Liz failed to see the big reveal.

He explained, "It's a tiny little isle, right? The only thing there other than palm trees and sand is a volcano. It doesn't make any sense to do mining in a volcano."

Liz waited for a moment, allowing him three whole seconds to enjoy what he apparently saw as an important clue.

Then she said, "Except for sulfur miners. They've heard of it, although they probably wish they hadn't."

"Sulfur miners?" The expression of self-satisfaction disappeared.

"Yep, the poor bastards go right into a volcano and pull the stuff out. That is, if the fumes or the heat don't kill them. Their mortality rate can be a little high. I hear the ones in Java work for about ten bucks a day. Isn't the third world great?"

"Oh. I didn't, well, I mean, I didn't know that. Sorry to bother you."

"Wait a sec, Sammy." She touched his shoulder and stopped him from leaving. "Did you track down the company that shipped the mining equipment?"

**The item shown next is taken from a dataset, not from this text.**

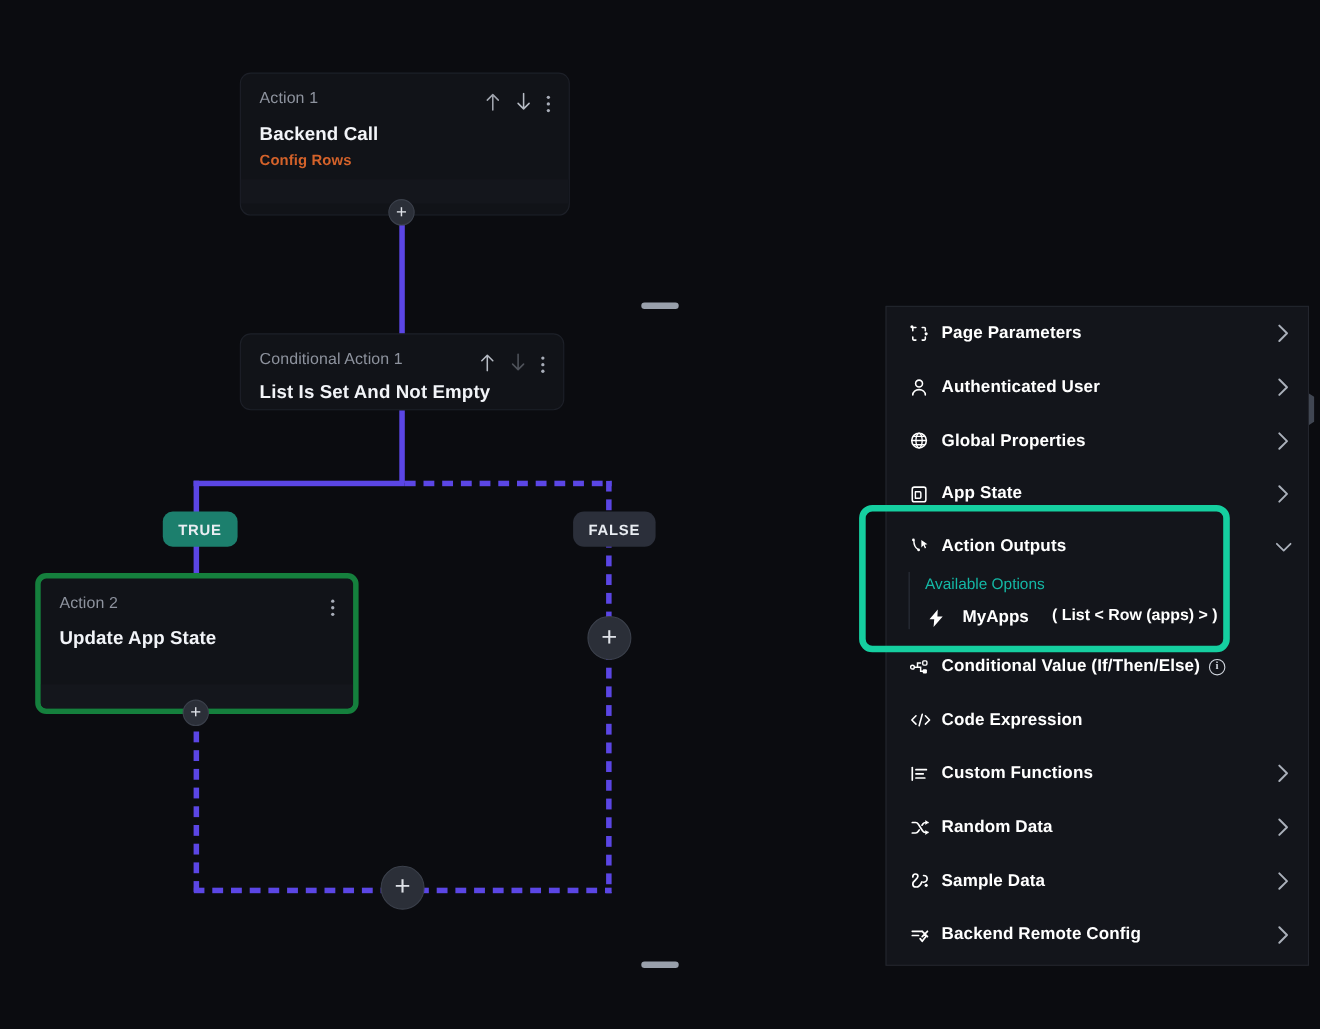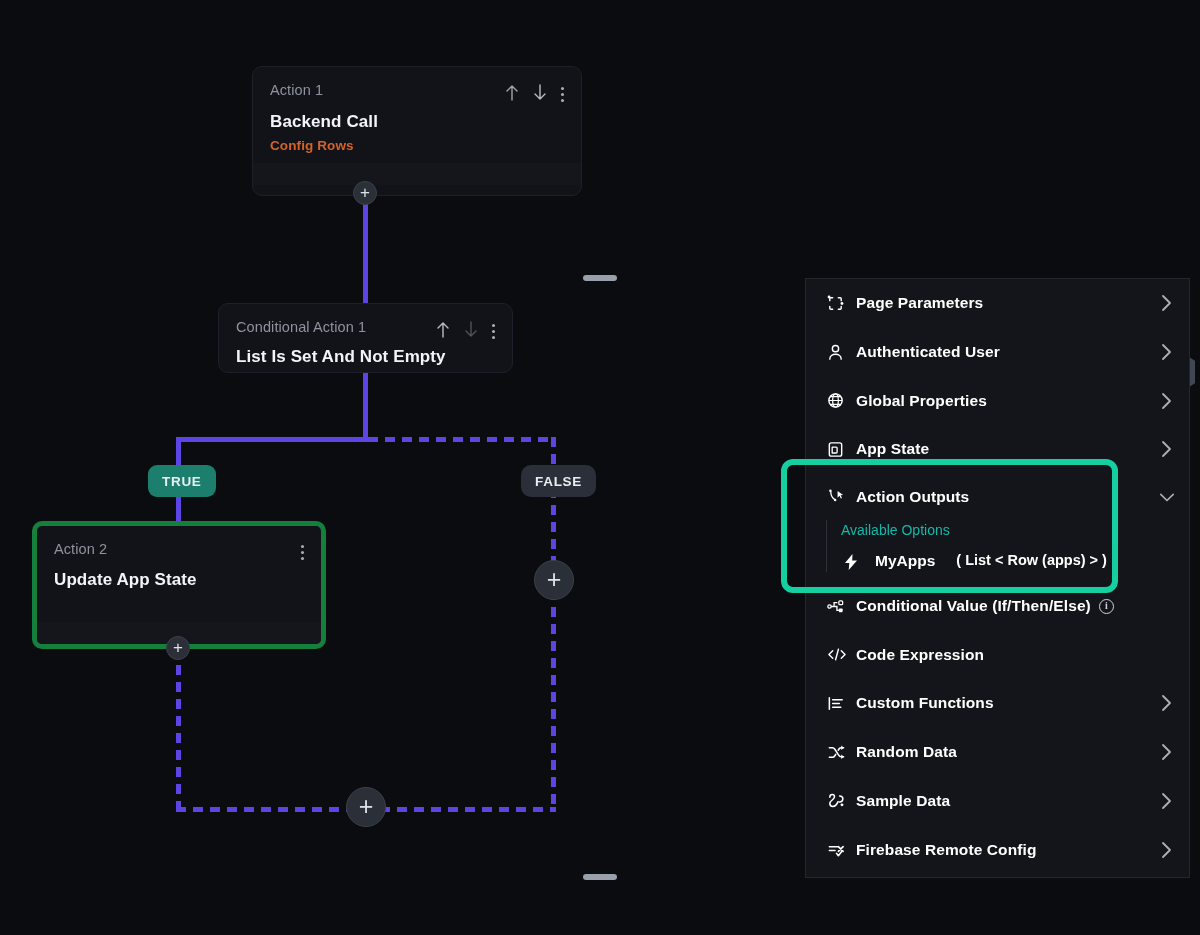"Action 1" div.node { margin-left: 34px -> none; width: 330px -> 300px }
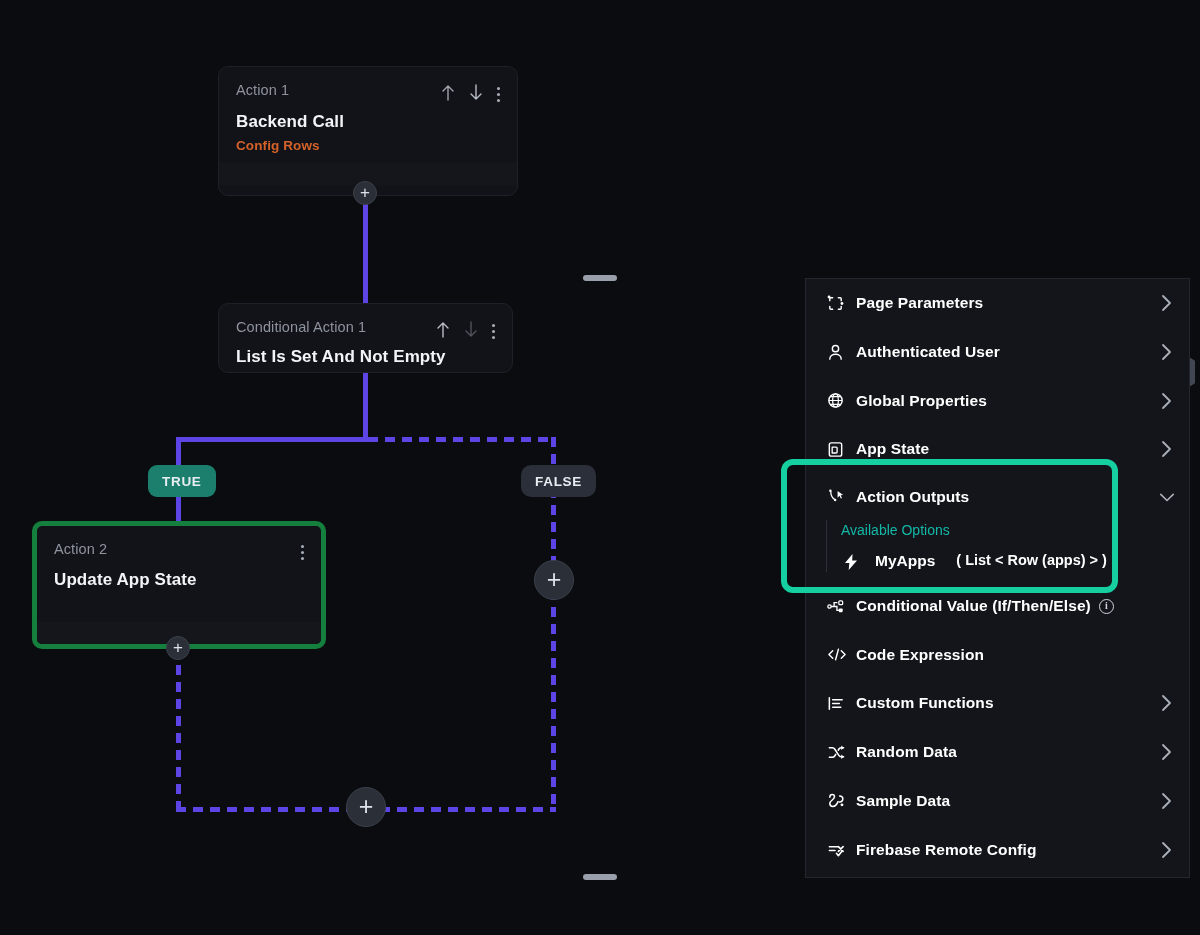"Firebase Remote Config" span.plabel { text: Firebase -> Backend }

"I did. It was about a year ago when they sent the stuff. Some land movers, trucks, drilling equipment, and lots of explosives. The stuff was bought by a company who they thought managed the island."

"And who owns the island?"

"As far as I can tell, a whole bunch of management companies that all point to a group of Hollywood big shots. But there are a lot of hurdles, middlemen, and lawyers to jump before we get a clue as to who actually is in charge."

"Nice," Thunder said, and took the piece of paper from his hand. It was a faxed copy of the shipping manifest for the mining equipment. Her eyes scanned the lines but really paid no attention to the words on the page. "A private little getaway for the rich and the power brokers. And what do we get, Corporal? Just another high-tech dungeon. You ever wonder if you and I are in the wrong line of work?"

He looked at her with an expression that was one part blank and one part nervous.

"It's okay," she said. "I meant to say that aloud."

"Yes, Colonel. I'll keep looking. But what happens now?"

She let the paper drop to the tabletop and leaned back in the molded plastic chair that eerily reminded her of the ones she had sat in decades ago in elementary school.